The Biological activity, Drug Interactions, and Contraindications of Adenosine.
Nov 17,2023
Description
Adenosine, an ATP-derived nucleoside, is a critical modulatory factor accumulated in the TME. The hypoxic condition, ischemia, and inflammation can increase the concentration of adenosine in TME. The high concentration of adenosine can be reduced in three ways: Adenosine kinase can phosphorylate adenosine to AMP, which is oxygen-dependent and, in the hypoxic environment, can be inhibited. Adenosine deaminase (ADA) can deaminate it to inosine. Adenosine can also be secreted into the extracellular space via bidirectional nucleoside transporters.
Biological activity
First identified as a potent vasodilator in 1929 by Drury and Szent-Gyorgi, adenosine was subsequently shown to mediate its effects on cells via the engagement of specific receptors (A1, A2a, A2b and A3 (REFS 2,3)). Adenosine is a ubiquitous extracellular signaling molecule and plays a fundamental role in the regulation of coronary microcirculation through activation of adenosine receptors (ARs). Various enzymes and nucleoside transporters regulate this molecule for its balance between intra- and extracellular compartments. As a nucleoside derived primarily from the extracellular hydrolysis of adenine nucleotides, it is a potent regulator of inflammation[1-2]. Adenosine mediates its effects on inflammatory cells by engaging one or more cell-surface receptors. The expression and function of adenosine receptors on different cell types change during rheumatic diseases, such as rheumatoid arthritis (RA).
Uses
Adenosine is a prescription drug used for conversion to sinus rhythm of paroxysmal supraventricular tachycardia (PVST), including that associated with accessory bypass tracts (Wolff-Parkinson-White Syndrome). In addition, promoting the adenosinergic system may be an essential factor in Multiple sclerosis pathophysiology and is considered a promising therapeutic target for this disease[3].
Drug Interactions
Amlodipine: (Moderate) Use adenosine with caution in the presence of calcium-channel blockers due to the potential for additive or synergistic depressant effects on the sinoatrial and atrioventricular nodes.

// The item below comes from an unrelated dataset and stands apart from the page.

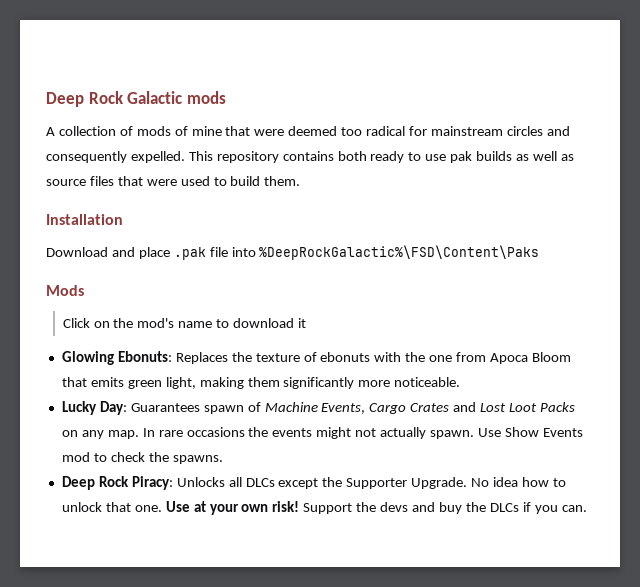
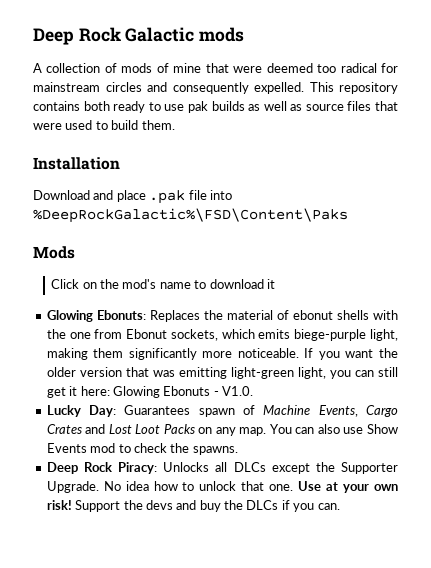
[255,352,571,364] [61,377,162,389] texture of ebonuts with the one from Apoca Bloom that emits green -> [226,310,398,320] [46,329,367,341] material of ebonut shells with the one from Ebonut sockets, which emits biege-purple
(461, 382) none -> [304,348,398,360] [46,367,398,379] [46,386,253,398] If you want the older version that was emitting light-green light, you can still get it here: Glowing Ebonuts - V1.0.
[142,427,501,439] In rare occasions the events might not actually spawn. Use -> [269,424,364,434] You can also use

Amlodipine; Atorvastatin: (Moderate) Use adenosine with caution in the presence of calcium-channel blockers due to the potential for additive or synergistic depressant effects on the sinoatrial and atrioventricular nodes.
Amlodipine; Benazepril: (Moderate) Use adenosine with caution in the presence of calcium-channel blockers due to the potential for additive or synergistic depressant effects on the sinoatrial and atrioventricular nodes.
Amlodipine; Celecoxib: (Moderate) Use adenosine with caution in the presence of calcium-channel blockers due to the potential for additive or synergistic depressant effects on the sinoatrial and atrioventricular nodes.
Only some drug interactions are listed here.
Contraindications
A contraindication is a specific situation in which a medicine, procedure, or surgery should not be used because it may be harmful to the person. The contraindication of Adenosine concludes:
Hypersensitivity.
2nd or 3rd-degree atrioventricular block (AV block) (except those on pacemakers).
Sinus node disease, such as sick sinus syndrome or symptomatic bradycardia (except in patients with a functioning artificial pacemaker).
Adenoscan: Contraindicated in bronchoconstrictive or bronchospastic lung disease (asthma).
References
[1] Cronstein, Bruce N. , and M. Sitkovsky . "Adenosine and adenosine receptors in the pathogenesis and treatment of rheumatic diseases." Nature Research 1(2017).
[2] MLck, Christina , et al. "The A2b adenosine receptor antagonist PSB-603 promotes oxidative phosphorylation and ROS production in colorectal cancer cells via adenosine receptor-independent mechanism." Cancer Letters 383.1(2016):135-143.
[3] Safarzadeh, Elham , et al. "The role of adenosine and adenosine receptors in the immunopathogenesis of multiple sclerosis. " Inflammation Research 65.7(2016):1-10.